New Digitalization from 16mm Print

Special thanks to Eiichi Aso, Eurospace, Kao, Kougeisha, Yamavica Film, and YHI.

MOTION OVER PICTURES: TWO EVENINGS OF FRED WORDEN

“When it comes to motion pictures, I’ve always been a lot more interested in the motion than the pictures. Images, in fact, have always been for me primarily a medium through which motion (or energy) can manifest.” —Fred Worden

The four decades of work that comprise avant-gardist Fred Worden’s cinematic explorations are a constantly evolving set of collisions (and collusions) involving images and abstractions that range from satirical jabs at the self-seriousness of experimental film culture, sincere tributes and contemplations of the medium, or pure jolts of pulsating visual energy—but most often, all of the above. Throughout his artistic life and career as a professor, Worden has found himself at the epicenter of creative communities on the west coast (where he graduated from CalArts and made early collaborations with Chris Langdon), the east coast (evidenced in his longtime friendships with the likes of Ken Jacobs and Ernie Gehr), and in between (as a member of the Criss-Cross artists group from Boulder). Despite the acclaim of his peers and past showcases of his work at some of our city’s most prestigious venues in past decades (including, MoMA, New York Film Festival, and the Whitney Biennial), Worden’s work has endured a protracted period of neglect from exhibition at a time where appreciation for experimental film has reached a recent zenith.

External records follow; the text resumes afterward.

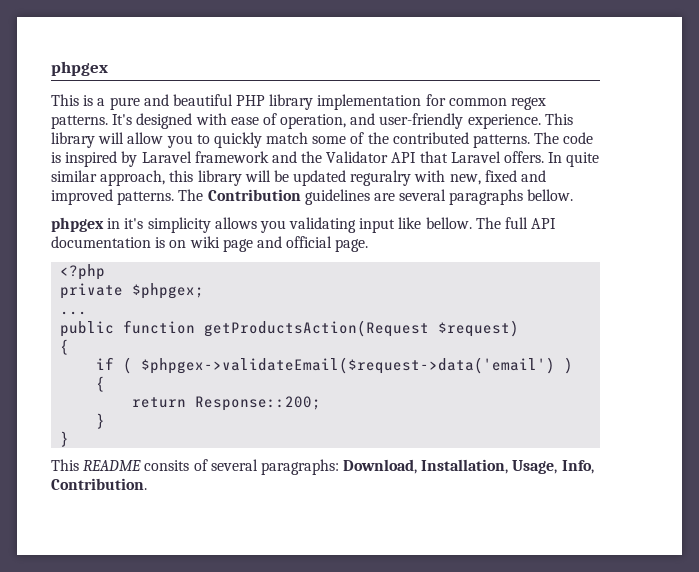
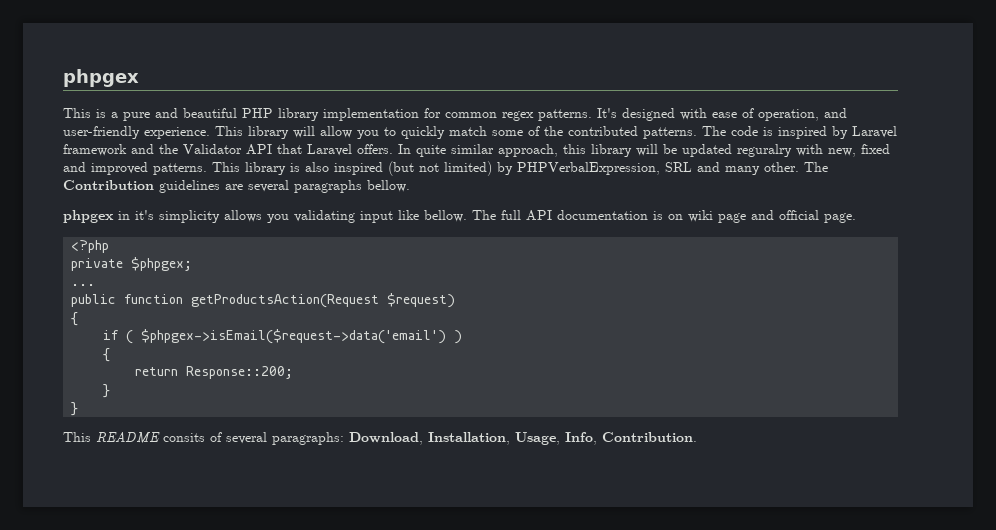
(175, 198) none -> [212,161,799,176] This library is also inspired (but not limited) by PHPVerbalExpression, SRL and many other.
[141,357,556,374] $phpgex->validateEmail($request->data('email') -> [141,329,447,344] $phpgex->isEmail($request->data('email')

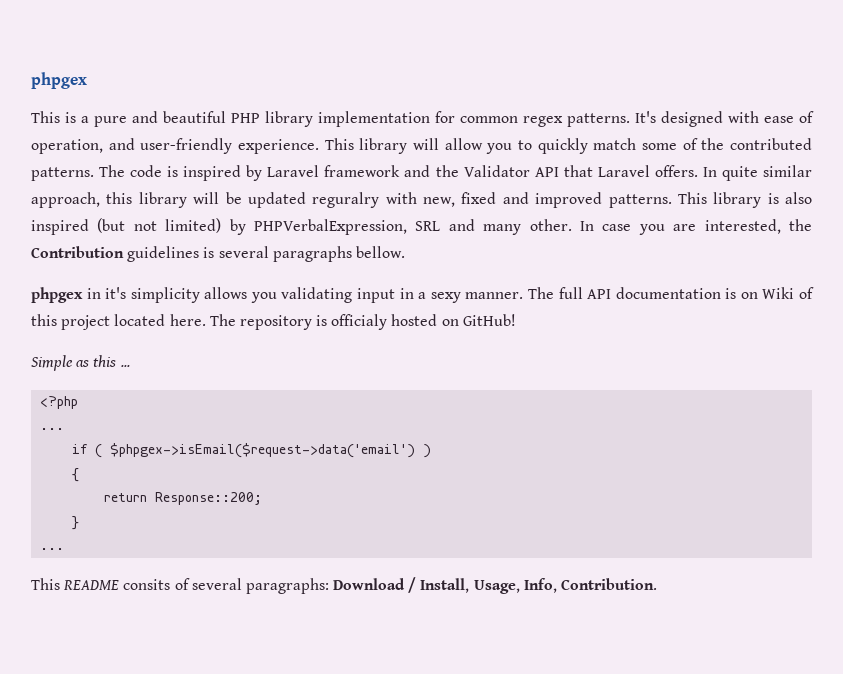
[804,162,828,172] The -> [579,219,812,235] In case you are interested, the
[225,184,243,190] are -> [203,247,215,258] is
[398,210,467,222] like bellow. -> [399,288,524,303] in a sexy manner.
[688,210,856,223] wiki page and official page. -> [762,287,814,299] [31,314,516,330] [31,355,130,371] Wiki of this project located here. The repository is officialy hosted on GitHub! // Simple as this ...
[71,257,193,271] [71,284,96,286] [71,293,456,308] [71,312,79,326] // private $phpgex; // ... // public function getProductsAction(Request $request) // { -> [40,428,65,430] // ...
[71,402,79,416] } -> [40,548,65,550] ...
[349,432,510,445] Download, Installation, -> [333,577,470,593] Download / Install,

In the hopes of introducing Worden’s incomparable contributions to a new generation of New York-based nervous systems, Spectacle is honored to present a career-spanning retrospective across two nights thanks to the generous support of guest co-programmer Paul Attard, archivist Mark Toscano, Fred Worden, and his family.

Programs 1 and 2 on Friday, December 6th, will be projected almost entirely on 16mm prints, while Programs 3 and 4 on Saturday, December 7th, encompass Worden’s uniquely humorous and perception-scrambling forays into the frontiers of digital video.

Mark Toscano will be present at each screening to provide extended introductions to the programs.

Co-programming and co-writing by Paul Attard. Special thanks to Mark Toscano, Fred Worden, and Monique Ernst. Additional thanks to Paul Crucero, Kathy Del Beccaro, Sebastian Becerra, Brett Kashmere (Canyon Cinema), Mark Maloney, and Robert Schneider (The Film-makers’ Cooperative).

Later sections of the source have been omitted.